* [What the task asks]: Could you return all of the records exactly, minus their images?

··· Input for this task

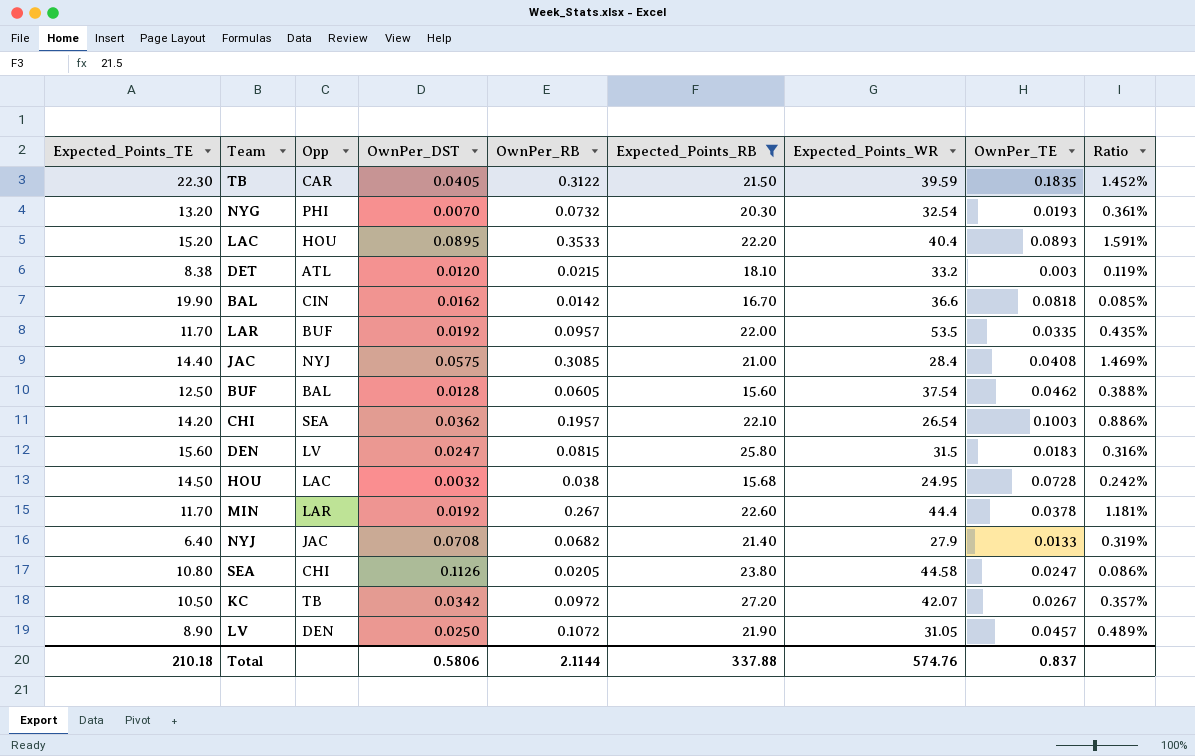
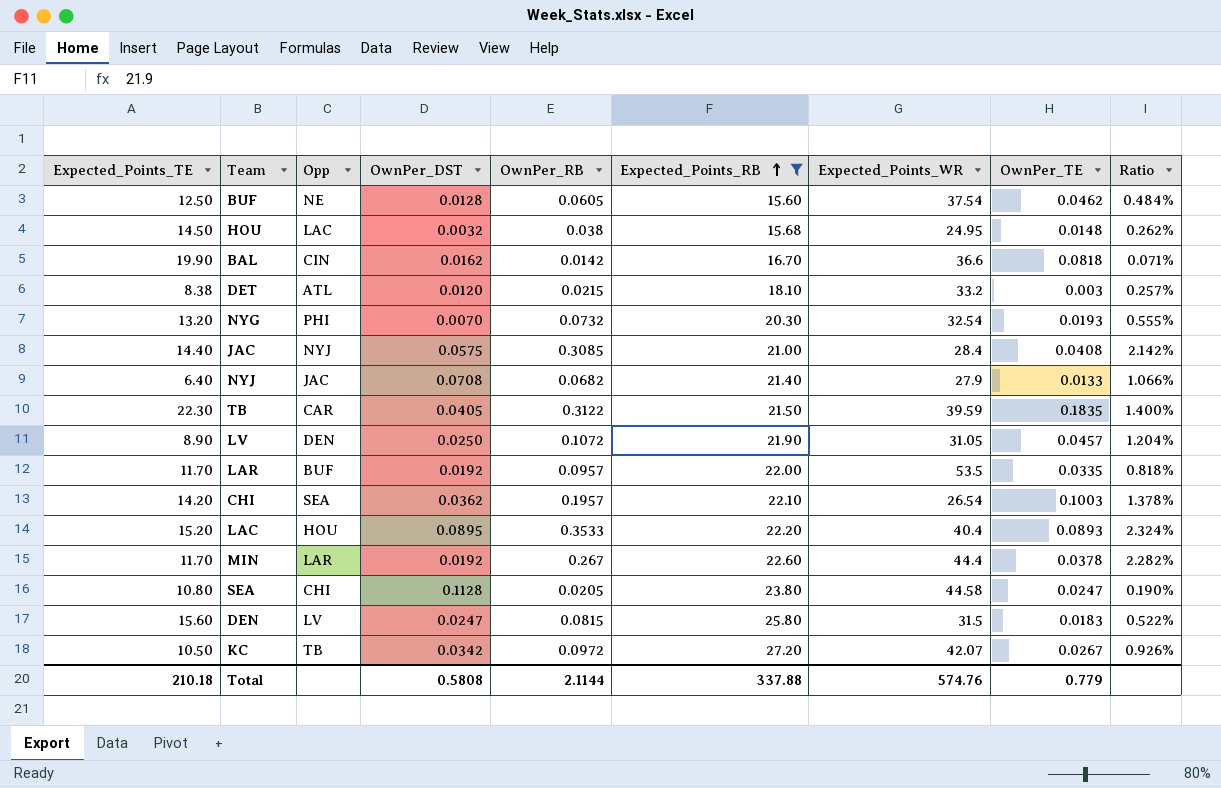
row order: none -> Expected_Points_RB ascending
column Ratio | formula: [OwnPer_RB] / [Expected_Points_RB] -> [OwnPer_RB] / [Expected_Points_TE]
BUF | Opp: BAL -> NE
HOU | OwnPer_TE: 0.0728 -> 0.0148
SEA | OwnPer_DST: 0.1126 -> 0.1128
Total | OwnPer_DST: 0.5806 -> 0.5808
Total | OwnPer_TE: 0.837 -> 0.779

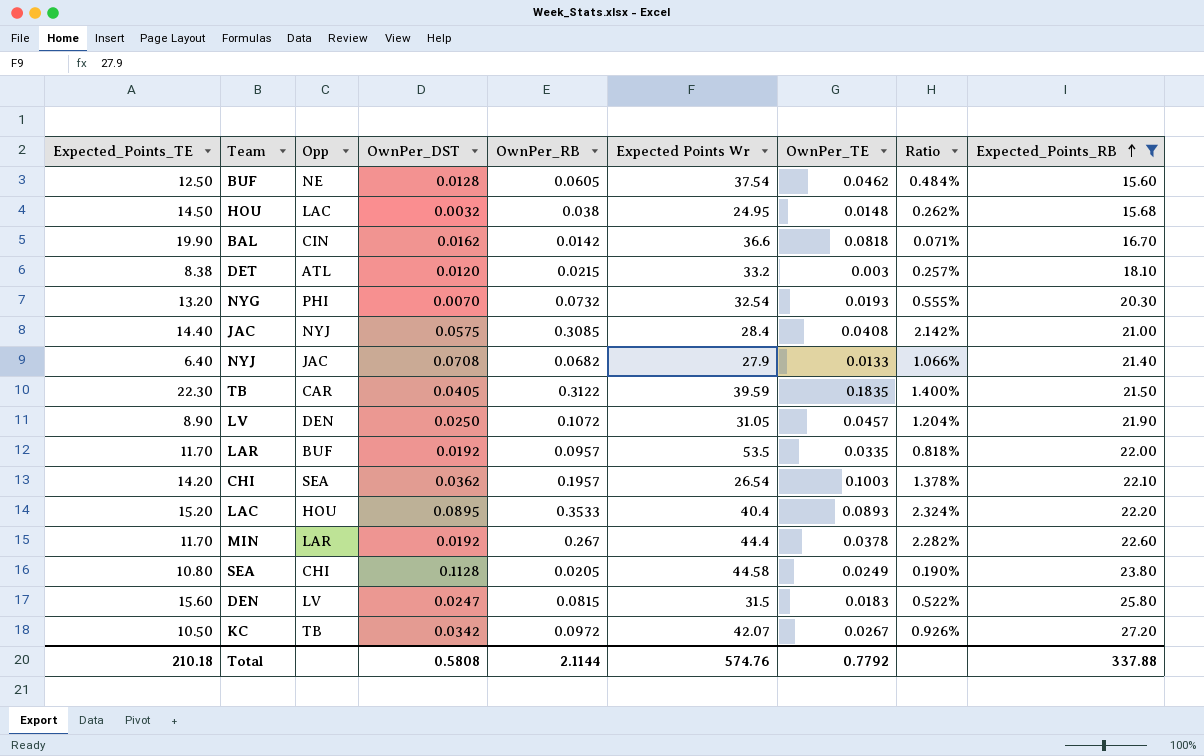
column name: Expected_Points_WR -> Expected Points Wr
column Expected_Points_RB | position: 6 -> 9
SEA | OwnPer_TE: 0.0247 -> 0.0249
Total | OwnPer_TE: 0.779 -> 0.7792

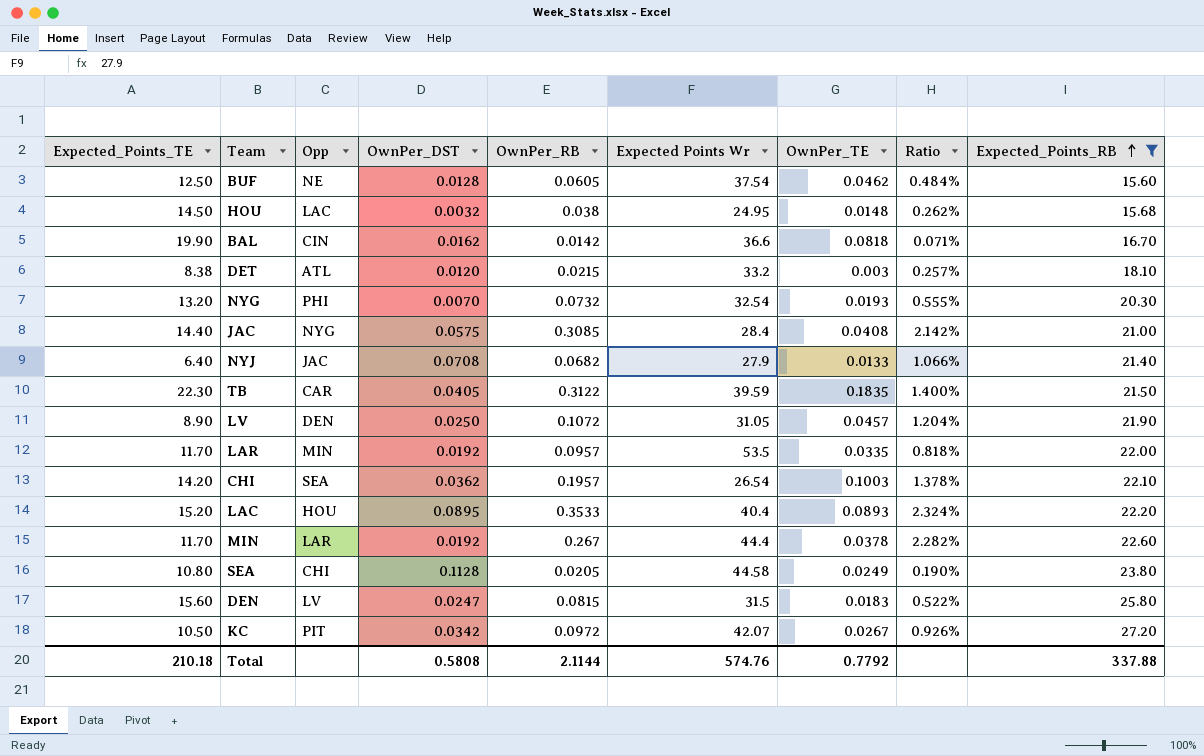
JAC | Opp: NYJ -> NYG
LAR | Opp: BUF -> MIN
KC | Opp: TB -> PIT

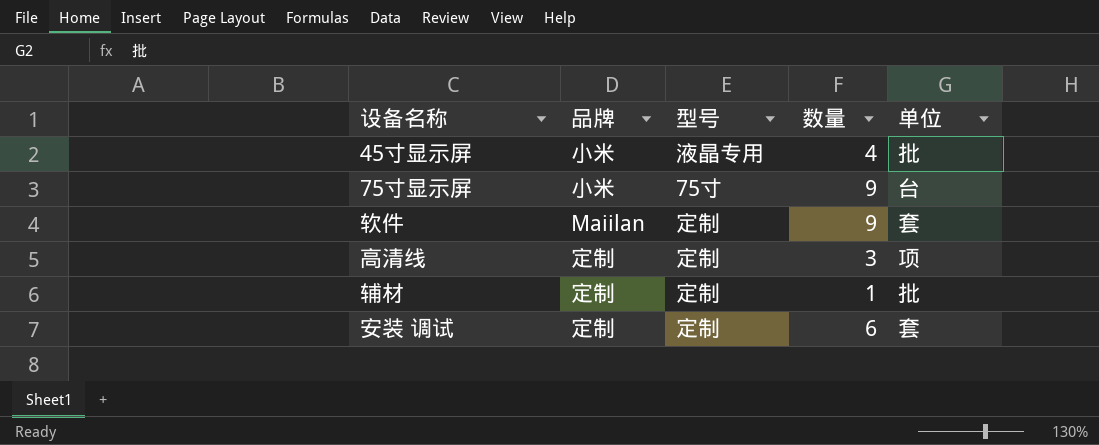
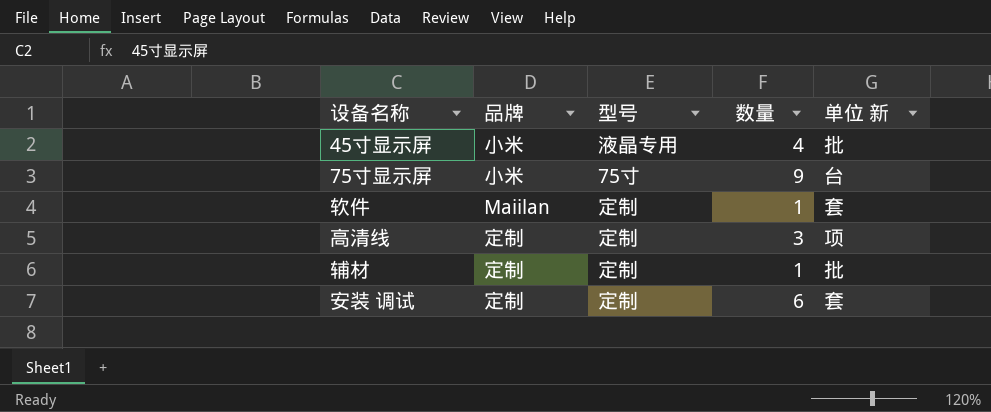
column name: 单位 -> 单位 新
软件 | 数量: 9 -> 1

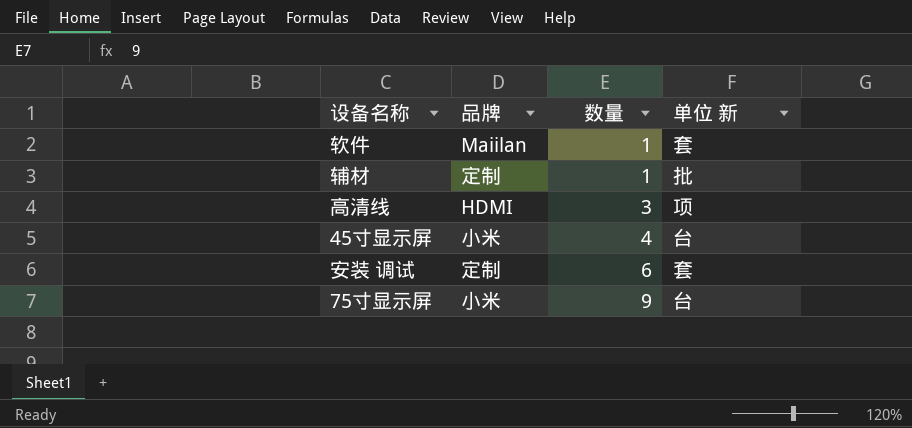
row order: none -> 数量 ascending
column 型号 | position: 3 -> none
高清线 | 品牌: 定制 -> HDMI
45寸显示屏 | 单位 新: 批 -> 台

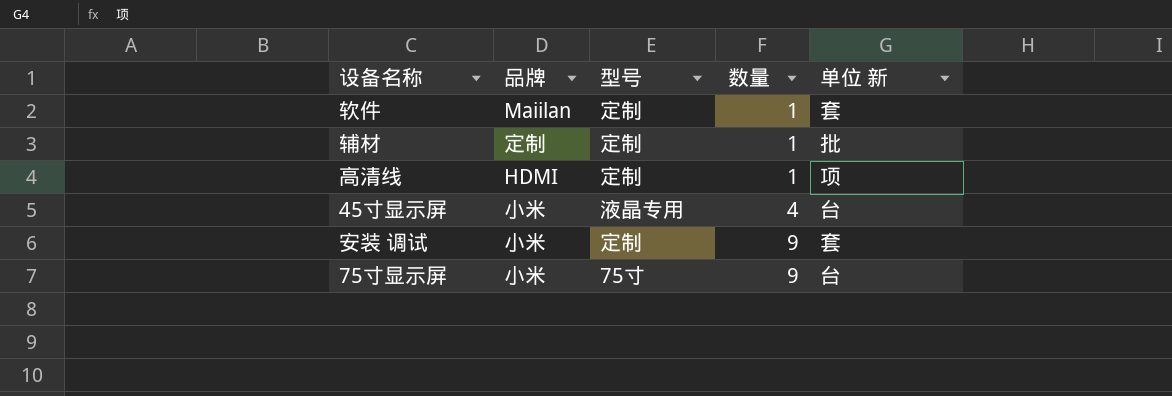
column 型号 | position: none -> 3
高清线 | 数量: 3 -> 1
安装 调试 | 品牌: 定制 -> 小米
安装 调试 | 数量: 6 -> 9

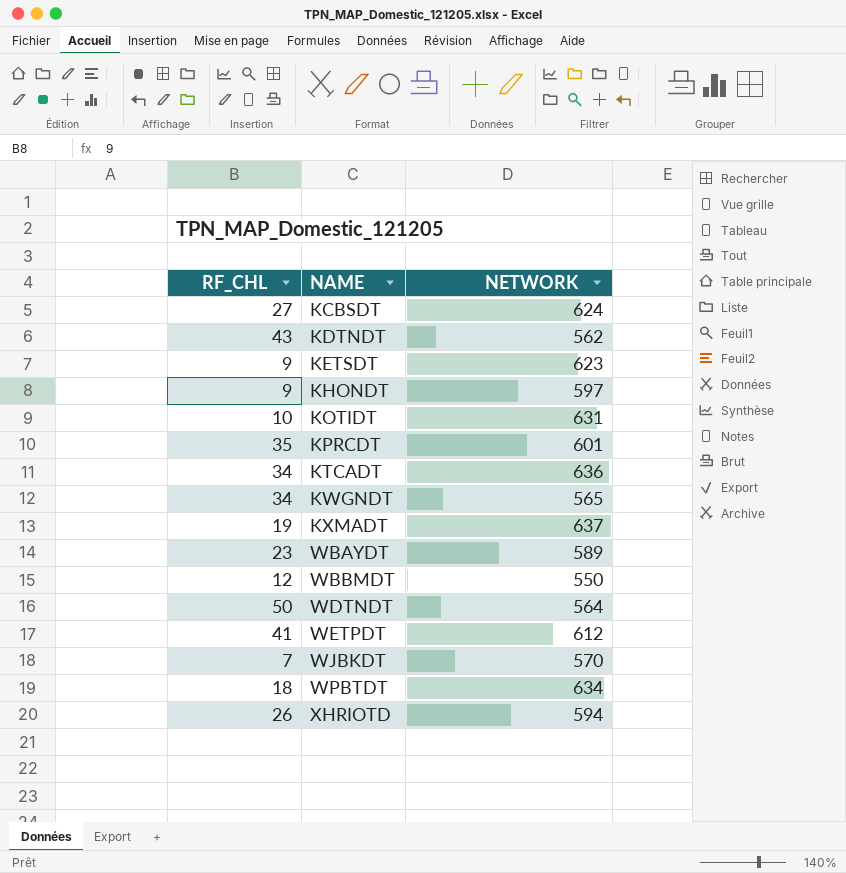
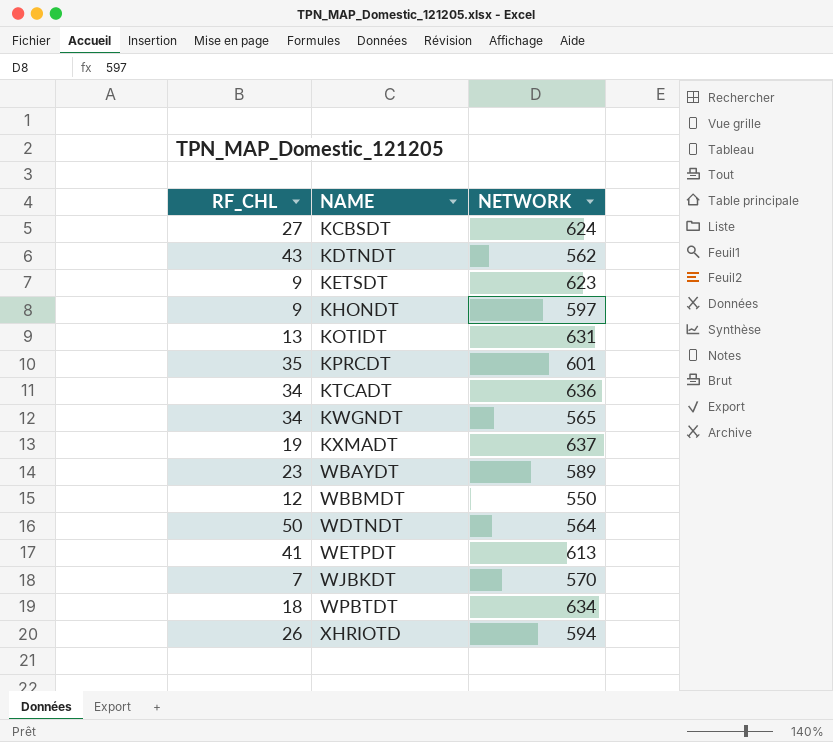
KOTIDT | RF_CHL: 10 -> 13
WETPDT | NETWORK: 612 -> 613

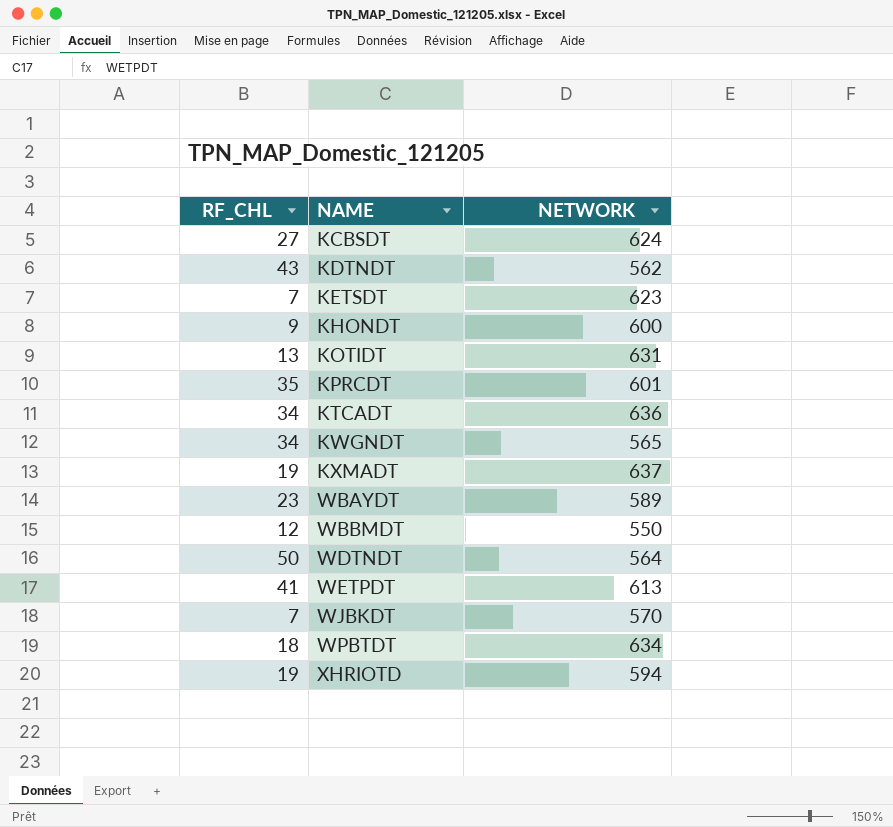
KETSDT | RF_CHL: 9 -> 7
KHONDT | NETWORK: 597 -> 600
XHRIOTD | RF_CHL: 26 -> 19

······

* [Your response]:
row order: none -> Expected_Points_RB ascending
column Ratio | formula: [OwnPer_RB] / [Expected_Points_RB] -> [OwnPer_RB] / [Expected_Points_TE]
BUF | Opp: BAL -> NE
HOU | OwnPer_TE: 0.0728 -> 0.0148
SEA | OwnPer_DST: 0.1126 -> 0.1128
Total | OwnPer_DST: 0.5806 -> 0.5808
Total | OwnPer_TE: 0.837 -> 0.779

column name: Expected_Points_WR -> Expected Points Wr
column Expected_Points_RB | position: 6 -> 9
SEA | OwnPer_TE: 0.0247 -> 0.0249
Total | OwnPer_TE: 0.779 -> 0.7792

JAC | Opp: NYJ -> NYG
LAR | Opp: BUF -> MIN
KC | Opp: TB -> PIT

column name: 单位 -> 单位 新
软件 | 数量: 9 -> 1

row order: none -> 数量 ascending
column 型号 | position: 3 -> none
高清线 | 品牌: 定制 -> HDMI
45寸显示屏 | 单位 新: 批 -> 台

column 型号 | position: none -> 3
高清线 | 数量: 3 -> 1
安装 调试 | 品牌: 定制 -> 小米
安装 调试 | 数量: 6 -> 9

KOTIDT | RF_CHL: 10 -> 13
WETPDT | NETWORK: 612 -> 613

KETSDT | RF_CHL: 9 -> 7
KHONDT | NETWORK: 597 -> 600
XHRIOTD | RF_CHL: 26 -> 19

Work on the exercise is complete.